One technique for measuring formation and reservoir fluid properties includes lowering a wireline tool into the well to measure formation properties. A wireline tool is a measurement tool that is suspended from a wireline in electrical communication with a control system disposed on the surface. The tool is lowered into a well so that it can measure formation properties at desired depths. A typical wireline tool may include a probe that may be pressed against the wellbore wall to establish fluid communication with the formation. This type of wireline tool is often called a formation tester. Using the probe, a formation tester measures the pressure of the formation fluids, which is used to determine the formation permeability. The formation tester tool also typically withdraws a sample of the formation fluid that is either subsequently transported to the surface for analysis or analyzed downhole.
In order to use any wireline tool, whether the tool be a resistivity, porosity or formation testing tool, the drill string must be removed from the well so that the tool can be lowered into the well. This is called a trip uphole. Further, the wireline tools must be lowered to the zone of interest, commonly at or near the bottom of the wellbore.
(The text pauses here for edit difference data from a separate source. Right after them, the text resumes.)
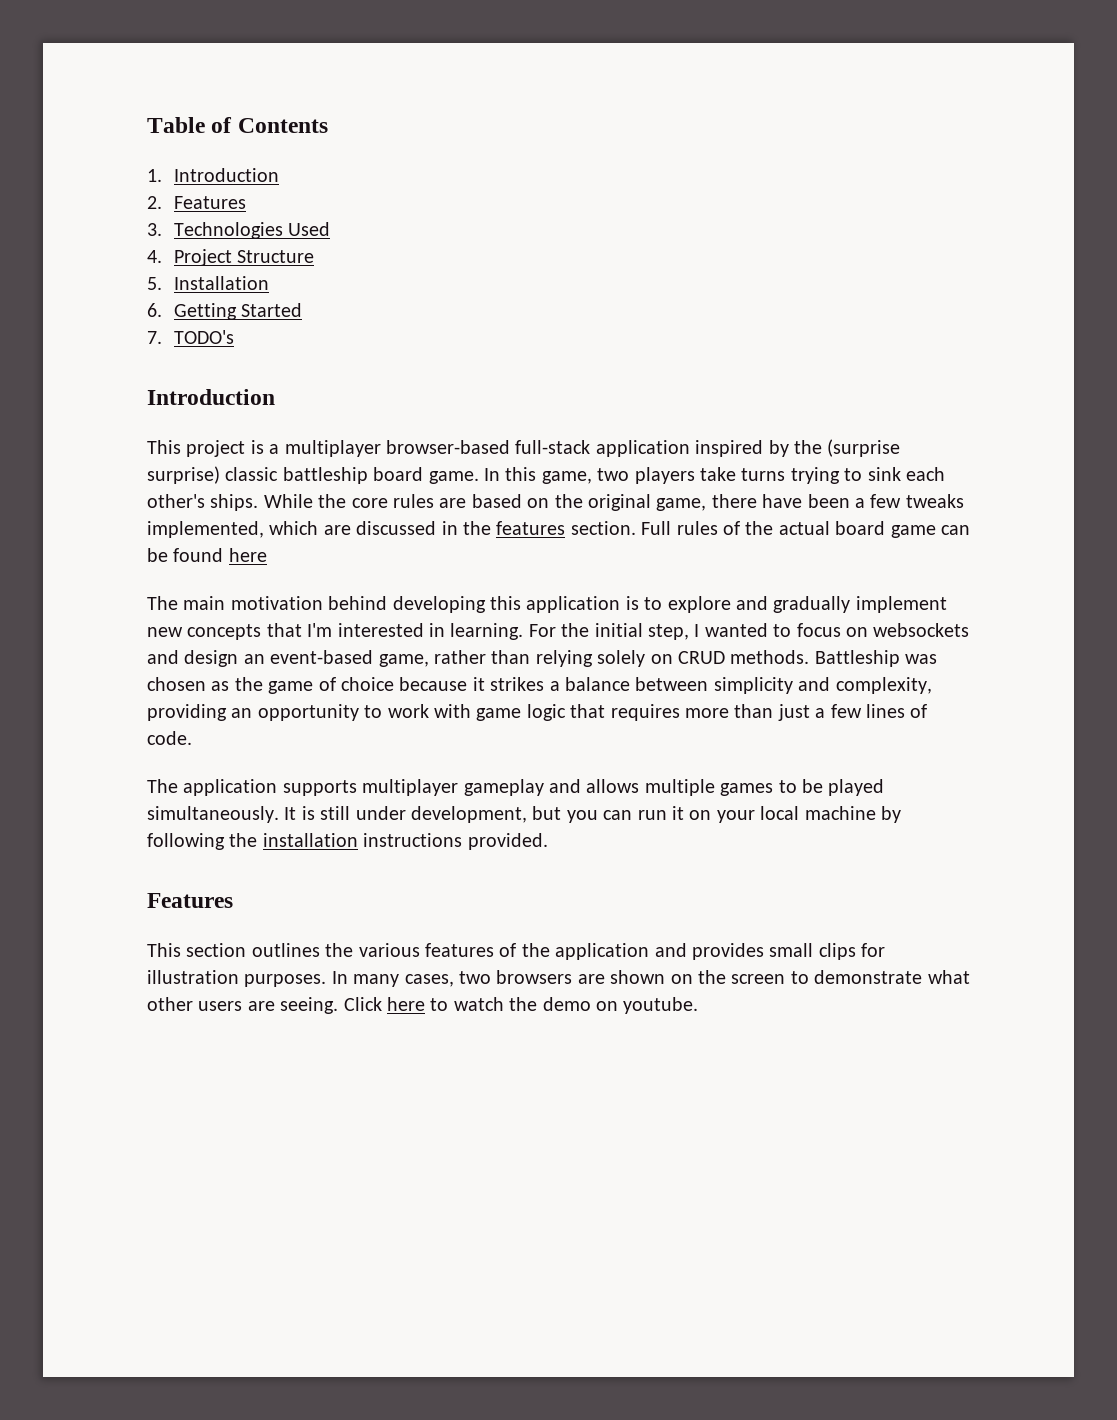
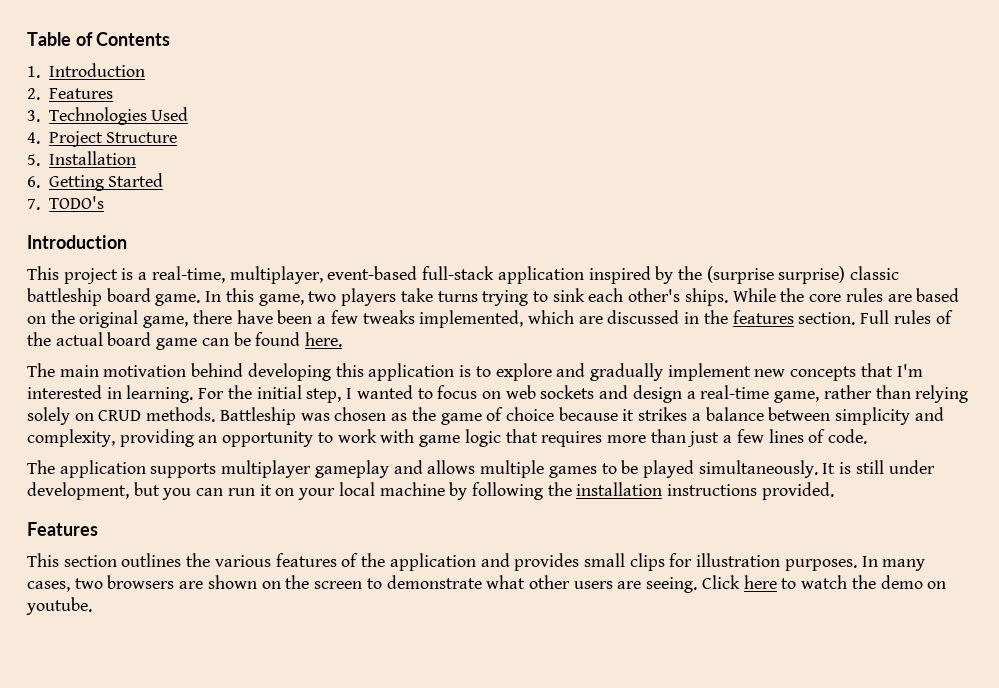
- This project is a multiplayer browser-based full-stack application inspired by the (surprise surprise) classic battleship board game.
+ This project is a real-time, multiplayer, event-based full-stack application inspired by the (surprise surprise) classic battleship board game.
- Full rules of the actual board game can be found here
+ Full rules of the actual board game can be found here.
- For the initial step, I wanted to focus on websockets and design an event-based game, rather than relying solely on CRUD methods.
+ For the initial step, I wanted to focus on web sockets and design a real-time game, rather than relying solely on CRUD methods.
A combination of removing the drill string and lowering the wireline tools downhole are time-consuming measures and can take up to several hours, depending upon the depth of the wellbore. Because of the great expense and rig time required to “trip” the drill pipe and lower the wireline tools down the wellbore, wireline tools are generally used only when the information is absolutely needed or when the drill string is tripped for another reason, such as changing the drill bit. Examples of wireline formation testers are described, for example, in U.S. Pat. Nos. 3,934,468; 4,860,581; 4,893,505; 4,936,139; and 5,622,223.
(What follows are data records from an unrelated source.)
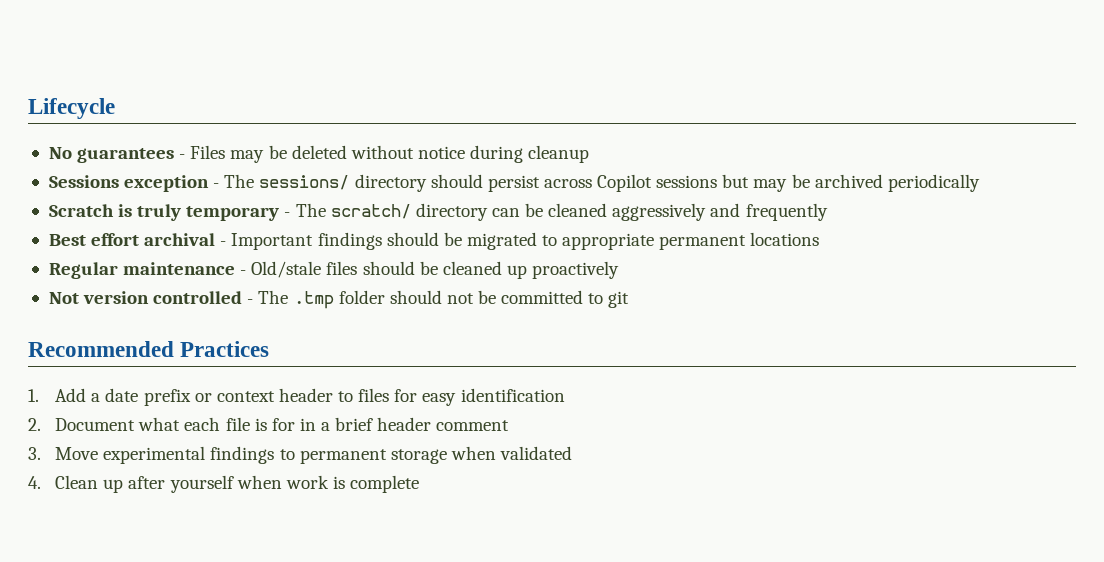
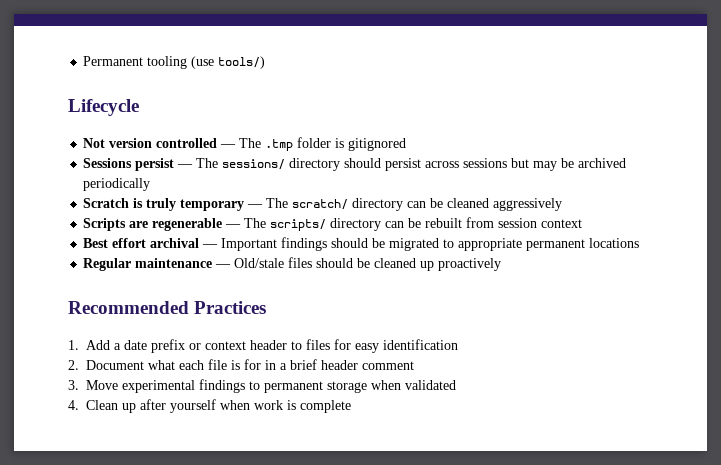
+ Permanent tooling (use tools/)
  Lifecycle
- No guarantees - Files may be deleted without notice during cleanup
+ Not version controlled — The .tmp folder is gitignored
- Sessions exception - The sessions/ directory should persist across Copilot sessions but may be archived periodically
+ Sessions persist — The sessions/ directory should persist across sessions but may be archived periodically
- Scratch is truly temporary - The scratch/ directory can be cleaned aggressively and frequently
+ Scratch is truly temporary — The scratch/ directory can be cleaned aggressively
+ Scripts are regenerable — The scripts/ directory can be rebuilt from session context
- Best effort archival - Important findings should be migrated to appropriate permanent locations
+ Best effort archival — Important findings should be migrated to appropriate permanent locations
- Regular maintenance - Old/stale files should be cleaned up proactively
+ Regular maintenance — Old/stale files should be cleaned up proactively
- Not version controlled - The .tmp folder should not be committed to git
To avoid or minimize the downtime associated with tripping the drill string, another technique for measuring formation properties has been developed in which tools and devices are positioned near the drill bit in a drilling system. Thus, formation measurements are made during the drilling process and the terminology generally used in the art is “MWD” (measurement-while-drilling) and “LWD” (logging-while-drilling).
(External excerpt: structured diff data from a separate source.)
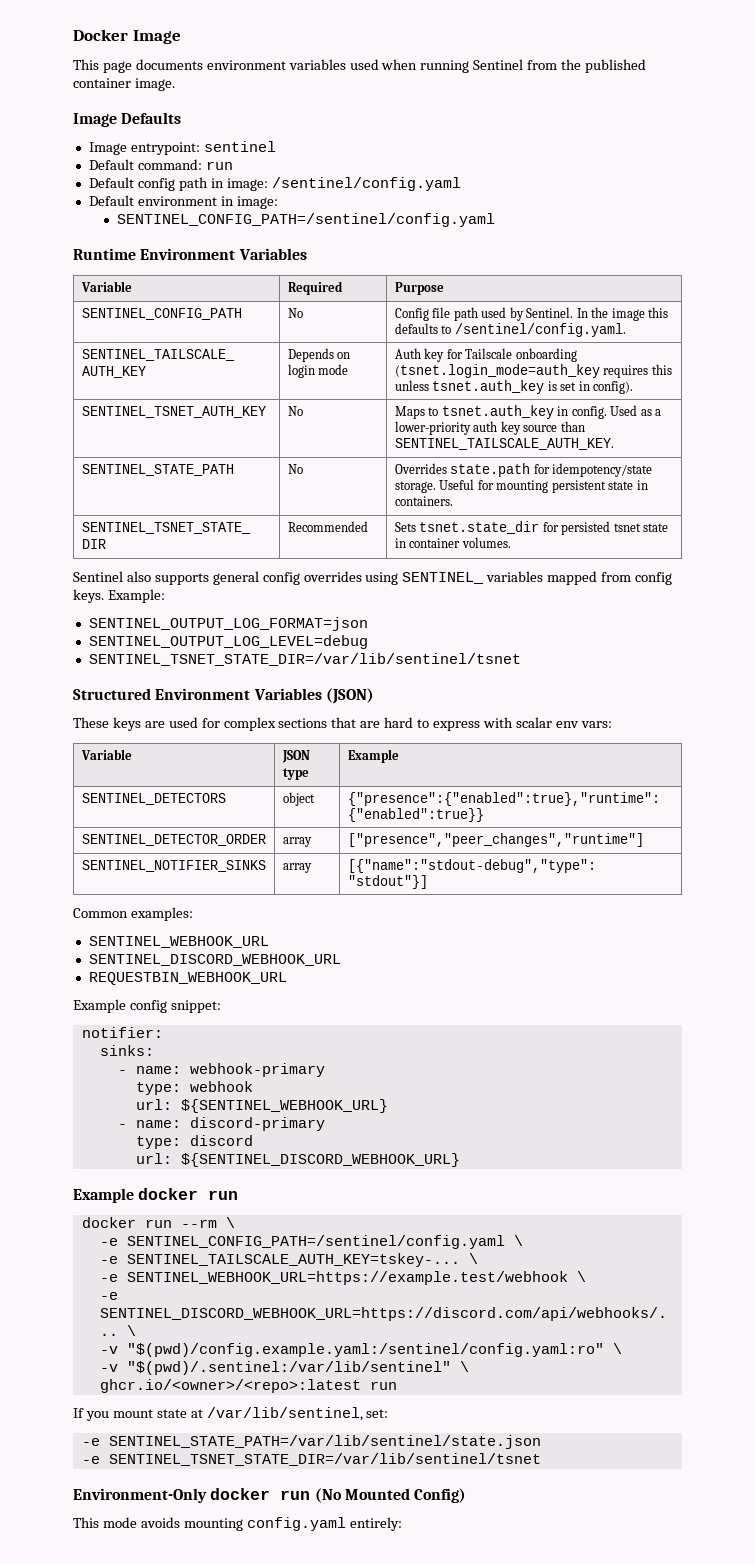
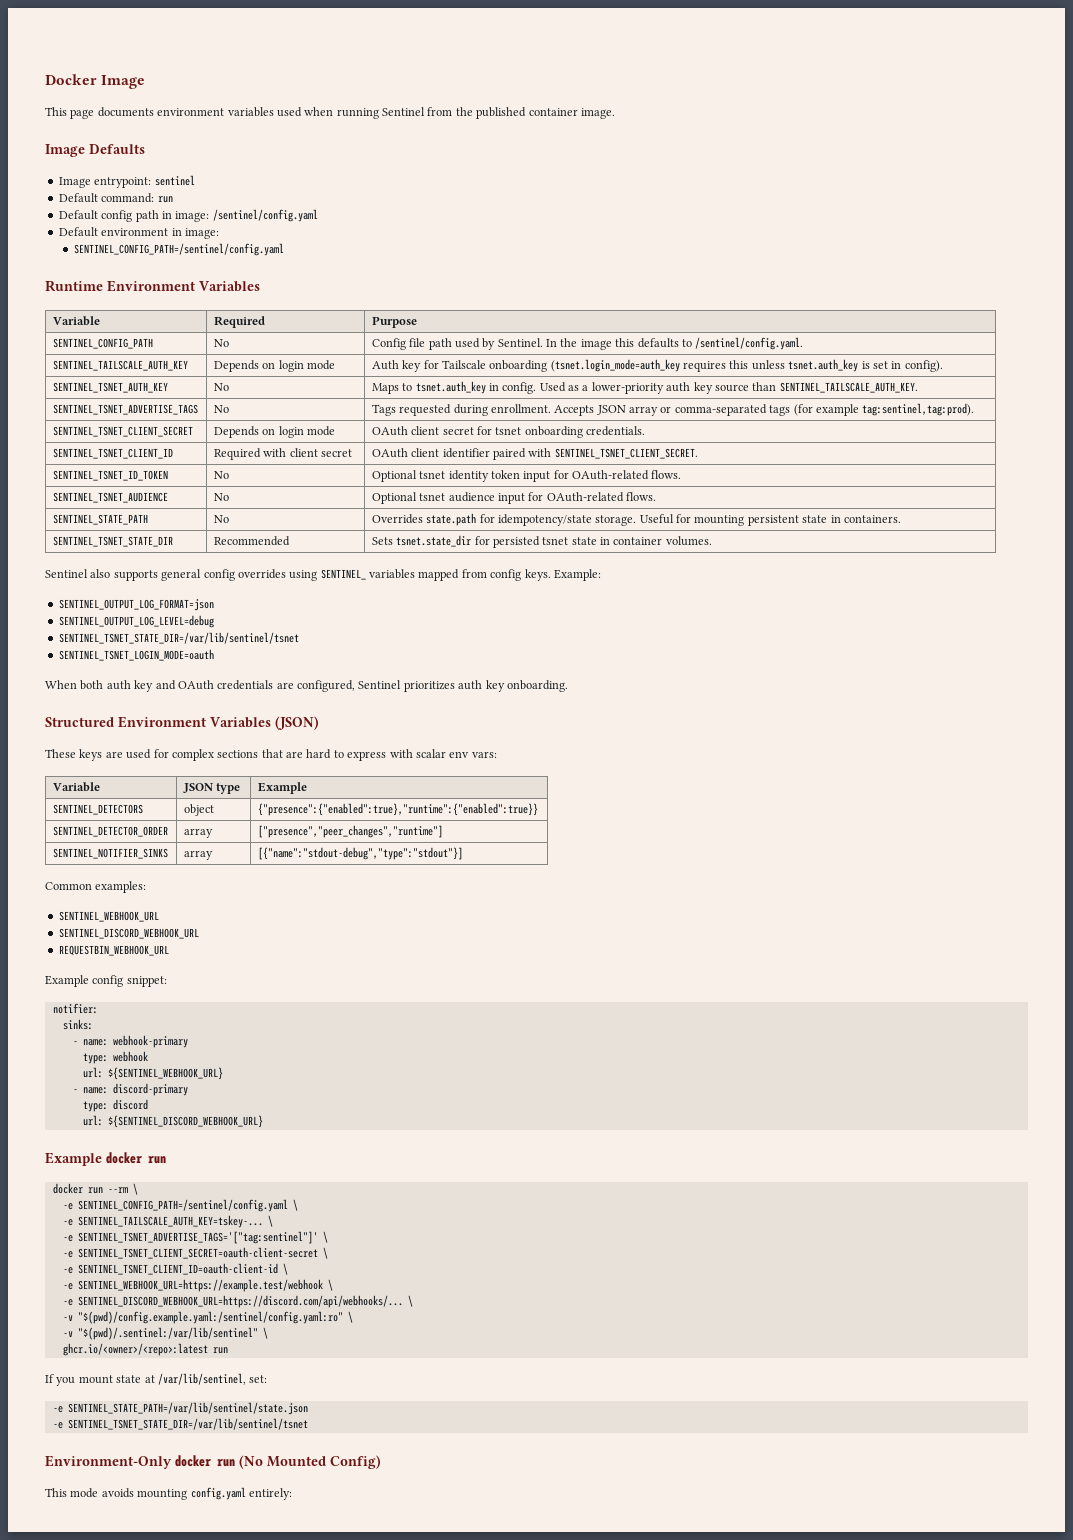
+ SENTINEL_TSNET_ADVERTISE_TAGS | No | Tags requested during enrollment. Accepts JSON array or comma-separated tags (for example tag:sentinel,tag:prod).
+ SENTINEL_TSNET_CLIENT_SECRET | Depends on login mode | OAuth client secret for tsnet onboarding credentials.
+ SENTINEL_TSNET_CLIENT_ID | Required with client secret | OAuth client identifier paired with SENTINEL_TSNET_CLIENT_SECRET.
+ SENTINEL_TSNET_ID_TOKEN | No | Optional tsnet identity token input for OAuth-related flows.
+ SENTINEL_TSNET_AUDIENCE | No | Optional tsnet audience input for OAuth-related flows.
+ SENTINEL_TSNET_LOGIN_MODE=oauth
+ When both auth key and OAuth credentials are configured, Sentinel prioritizes auth key onboarding.
+ -e SENTINEL_TSNET_ADVERTISE_TAGS='["tag:sentinel"]' \
+ -e SENTINEL_TSNET_CLIENT_SECRET=oauth-client-secret \
+ -e SENTINEL_TSNET_CLIENT_ID=oauth-client-id \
MWD typically refers to measuring the drill bit trajectory as well as wellbore temperature and pressure, while LWD refers to measuring formation parameters or properties, such as resistivity, porosity, permeability, and sonic velocity, among others. Real-time data, such as the formation pressure, facilitates making decisions about drilling mud weight and composition, as well as decisions about drilling rate and weight-on-bit, during the drilling process. While LWD and MWD have different meanings to those of ordinary skill in the art, that distinction is not germane to this disclosure, and therefore this disclosure does not distinguish between the two terms.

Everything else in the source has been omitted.